How penetration testing helped a major organization avoid a potentially serious security breach
Snapshot
A major charitable foundation came to Kalles Group with a request: they wanted us to test their new “modern device” laptops to make sure their security features were as foolproof as possible. We provided them with the services of one of our consultants, who acted as a penetration tester – they went into these laptops and attempted a number of different kinds of attacks on the devices, including attacks on their communication ports and the software used to boot them up, as well as social engineering attacks, meaning the use of deception and manipulation to get people to hand over sensitive data.
Our consultant’s work did indeed pinpoint some critical vulnerabilities. We provided our client with a report that gave them the information they needed to fix these issues before distributing the laptops to staff.
Challenge
This organizations laptops had already been imaged, or formatted, appropriately with the right systems and data for staff. But the organization needed to be sure that these machines would still be secure if they were lost or stolen and ended up in the hands of a malicious actor. Could someone with physical access to the machine get into the operating system, or otherwise extract meaningful data from the laptop?
Simply put, our job was to put these devices through the wringer and make sure that even sophisticated attackers couldn’t compromise the organization’s security.
Approach
Our penetration tester was given two devices in two different states: One of them was powered on, with the user signed in, but with the device closed and locked. The other was powered off completely.
The tester went to work to see if they could compromise the laptops’ security and gain access to the operating system or sensitive data. They attempted attacks on the devices’ communication ports, on the BIOS (that is, the basic software used when a computer is booting up), and even attempted to access the laptop by booting a different operating system on top of the installed one – in this case, the open-source Linux OS that’s favored by hackers. The tester evaluated whether a hacker could use OSINT (open-source intelligence, i.e. freely available information) to help with their attack, and whether social engineering methods (deception or manipulation) could be used as well.
Results
Our penetration tester found two possible scenarios in which a skilled attacker could compromise the device and gain access to the organization. Both these scenarios relied on the laptops being in their out-of-box state, that is, it’s loaded up with the necessary software but no user has signed in yet. In this instance, the most likely ways for a malicious actor to gain access would be by intercepting the device during shipping (for example, by stealing it from a porch), by convincing the helpdesk to perform a remote wipe of the device, or by using a USB device to reset the laptop, assuming they have prolonged physical access to the device.
With the devices in this out-of-box state, our tester was able to use the operating system’s audit mode to gain administrator-level access to the device.
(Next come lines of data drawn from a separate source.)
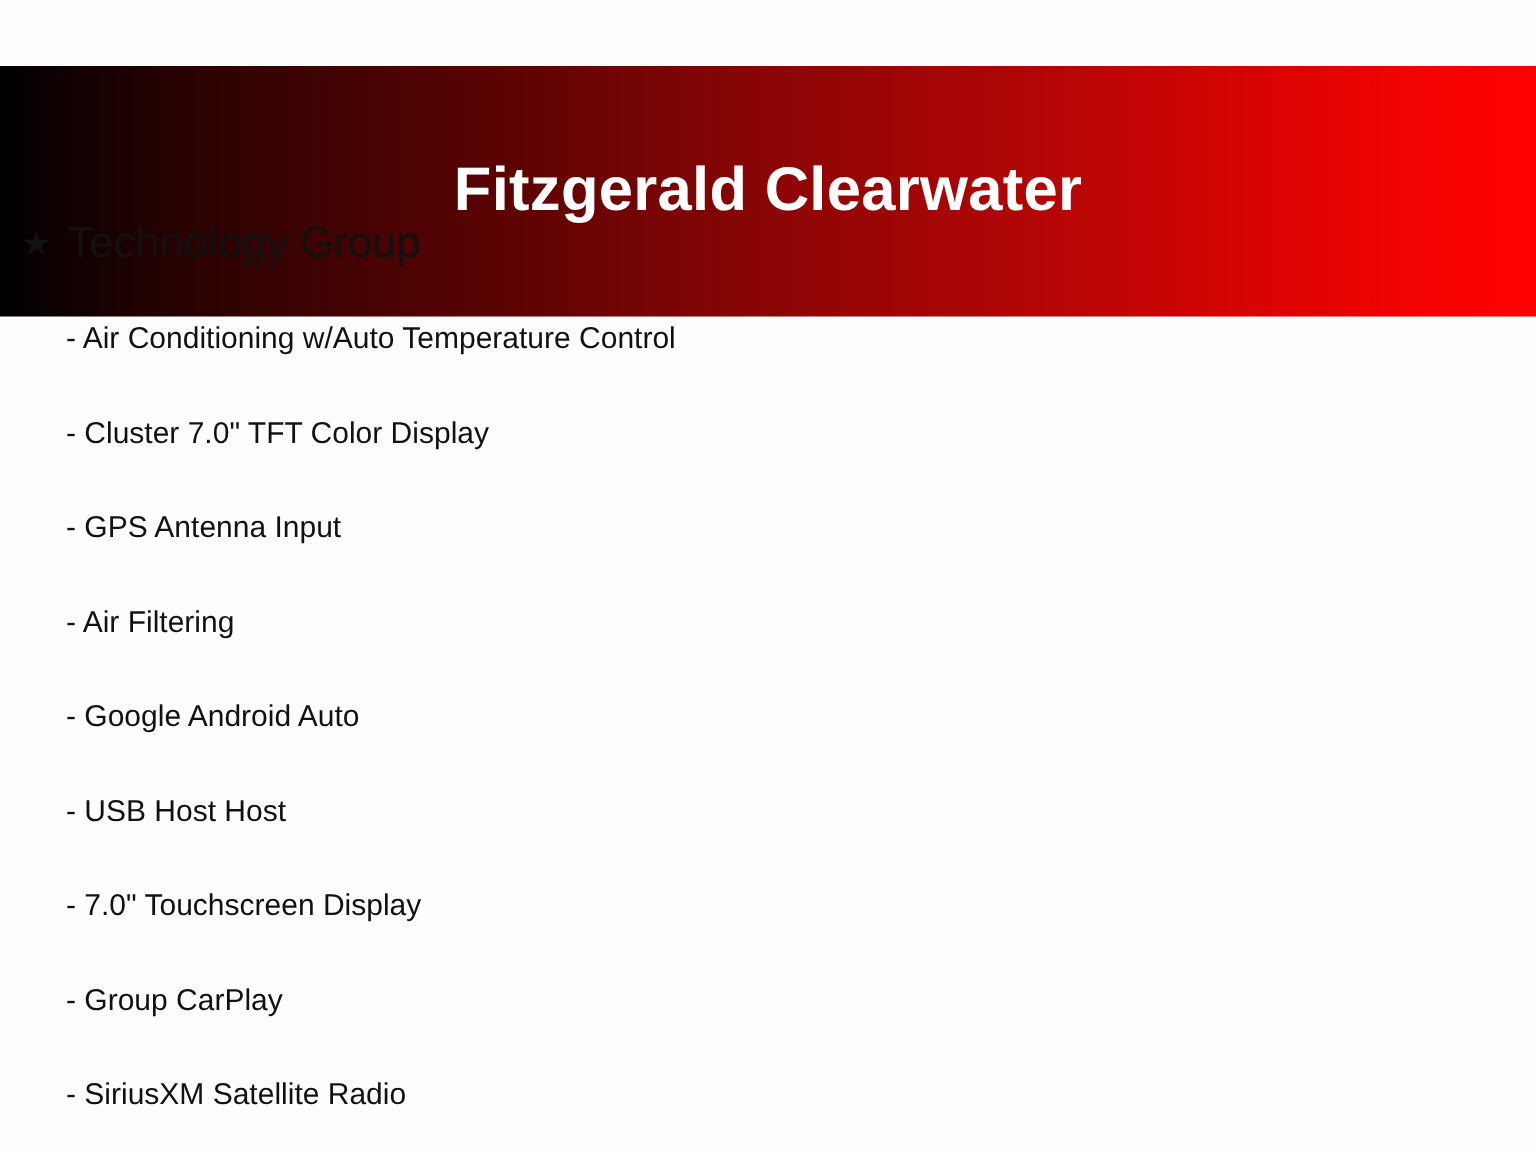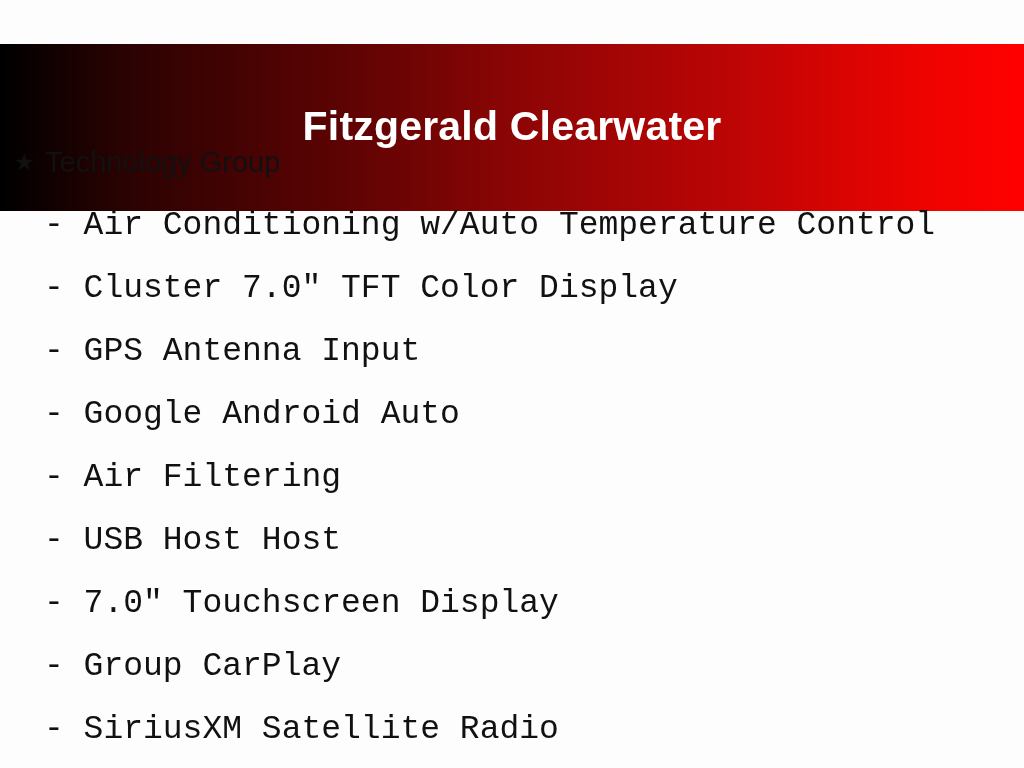--- a/index.html
+++ b/index.html
@@ -94,22 +94,22 @@
 
   .feature-row {
     height: 63px;
     display: flex;
     align-items: center;
     padding-left: 44px;
     box-sizing: border-box;
   }
 
   .feature-label {
-    font-family: Liberation Mono, monospace;
-    font-size: 33px;
+    font-family: Liberation Sans, sans-serif;
+    font-size: 20px;
     color: #111111;
     line-height: 1;
     white-space: nowrap;
   }
 </style>
 </head>
 <body>
 
 <div class="slide">
 
@@ -127,24 +127,24 @@
     <div class="feature-row">
       <span class="feature-label">- Air Conditioning w/Auto Temperature Control</span>
     </div>
     <div class="feature-row">
       <span class="feature-label">- Cluster 7.0" TFT Color Display</span>
     </div>
     <div class="feature-row">
       <span class="feature-label">- GPS Antenna Input</span>
     </div>
     <div class="feature-row">
-      <span class="feature-label">- Google Android Auto</span>
+      <span class="feature-label">- Air Filtering</span>
     </div>
     <div class="feature-row">
-      <span class="feature-label">- Air Filtering</span>
+      <span class="feature-label">- Google Android Auto</span>
     </div>
     <div class="feature-row">
       <span class="feature-label">- USB Host Host</span>
     </div>
     <div class="feature-row">
       <span class="feature-label">- 7.0" Touchscreen Display</span>
     </div>
     <div class="feature-row">
       <span class="feature-label">- Group CarPlay</span>
     </div>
They were also able to embed some backdoor features on the device, such as additional users with various levels of access to the operating system, and were able to plant simulated malware samples that remained on the device after a legitimate user logged on and completed the setup process. The tester was then able to use these backdoors to get into the organization’s remote access environment from a device outside of the organization – a serious threat to the organization’s security.
Kalles Group delivered a report to the organization that provided it with the information needed to address these issues. Thanks to this, they were able to correct this problem before distributing these laptops, potentially saving the organization from a serious security breach.